Records for the task:
******

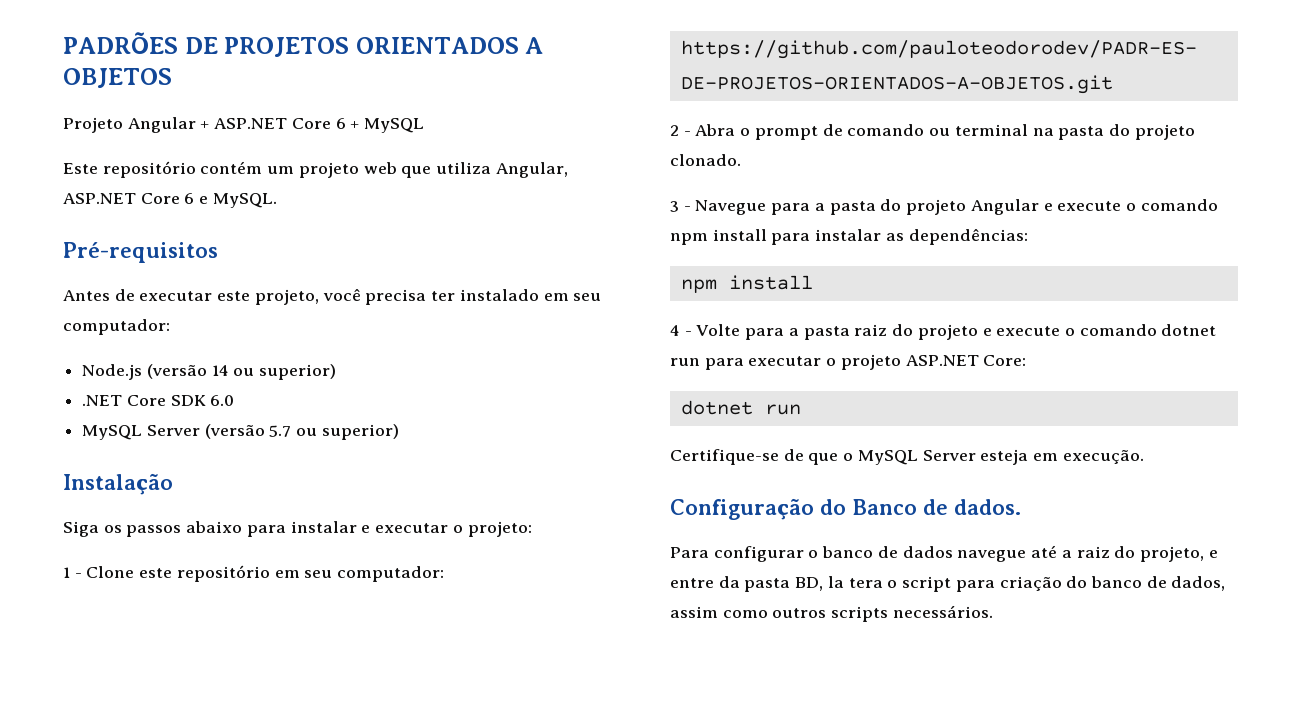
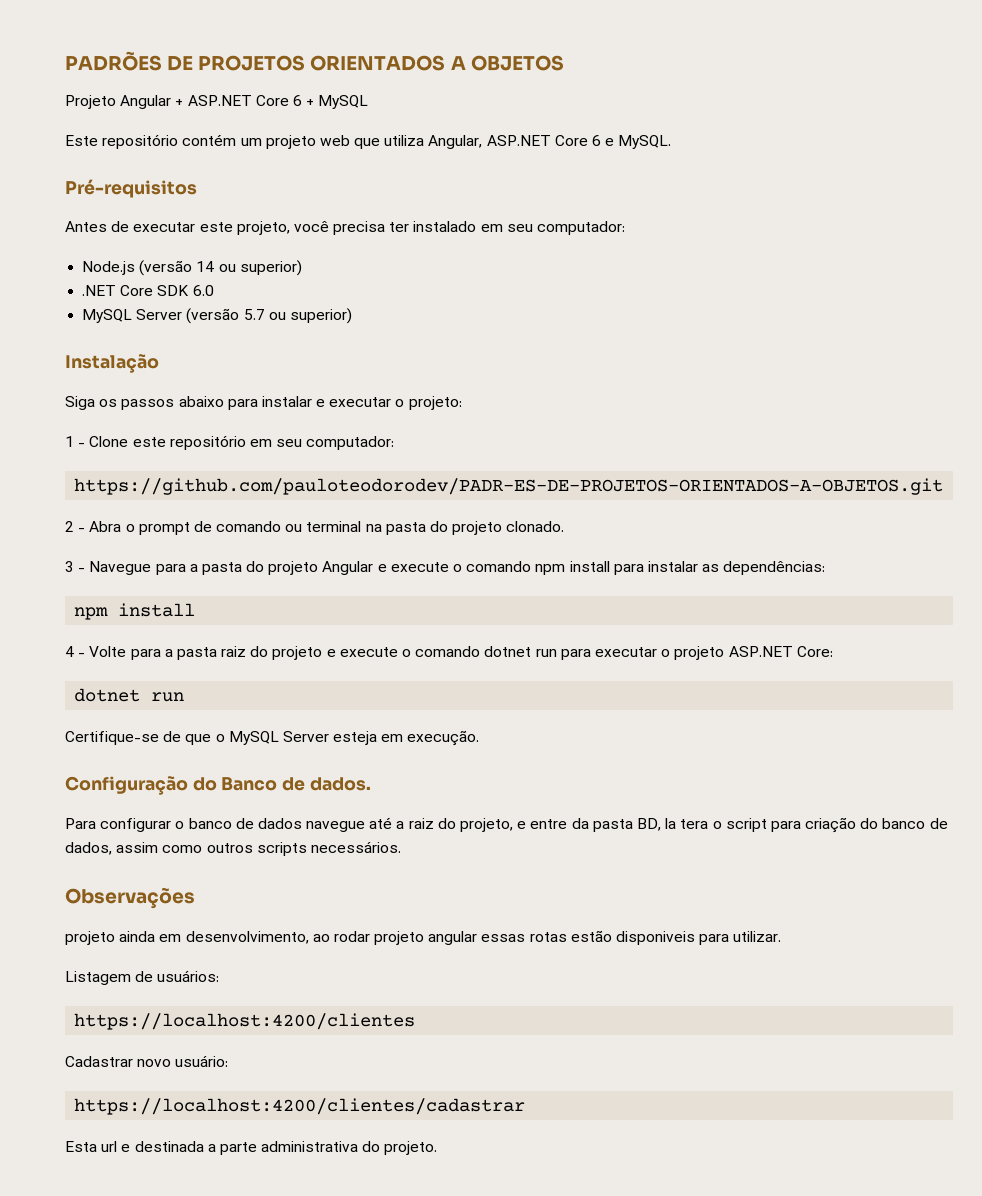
+ Observações
+ projeto ainda em desenvolvimento, ao rodar projeto angular essas rotas estão disponiveis para utilizar.
+ Listagem de usuários:
+ https://localhost:4200/clientes
+ Cadastrar novo usuário:
+ https://localhost:4200/clientes/cadastrar
+ Esta url e destinada a parte administrativa do projeto.

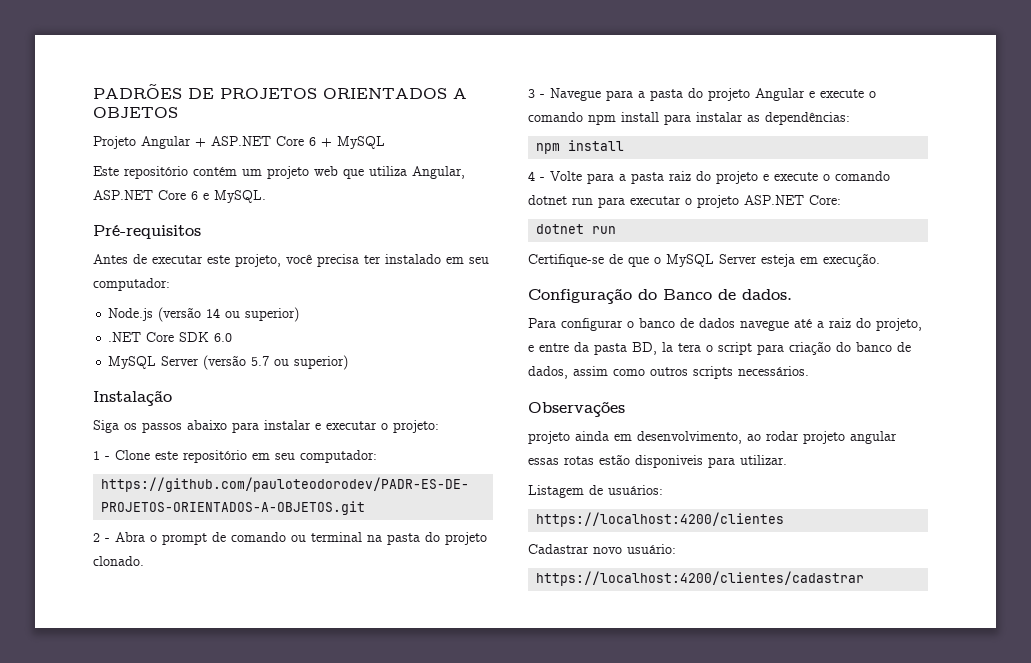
- Esta url e destinada a parte administrativa do projeto.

******

What to produce: Scan the data for the string "Esta" and copy each line in which it occurs.

Solved problem:
+ Esta url e destinada a parte administrativa do projeto.
- Esta url e destinada a parte administrativa do projeto.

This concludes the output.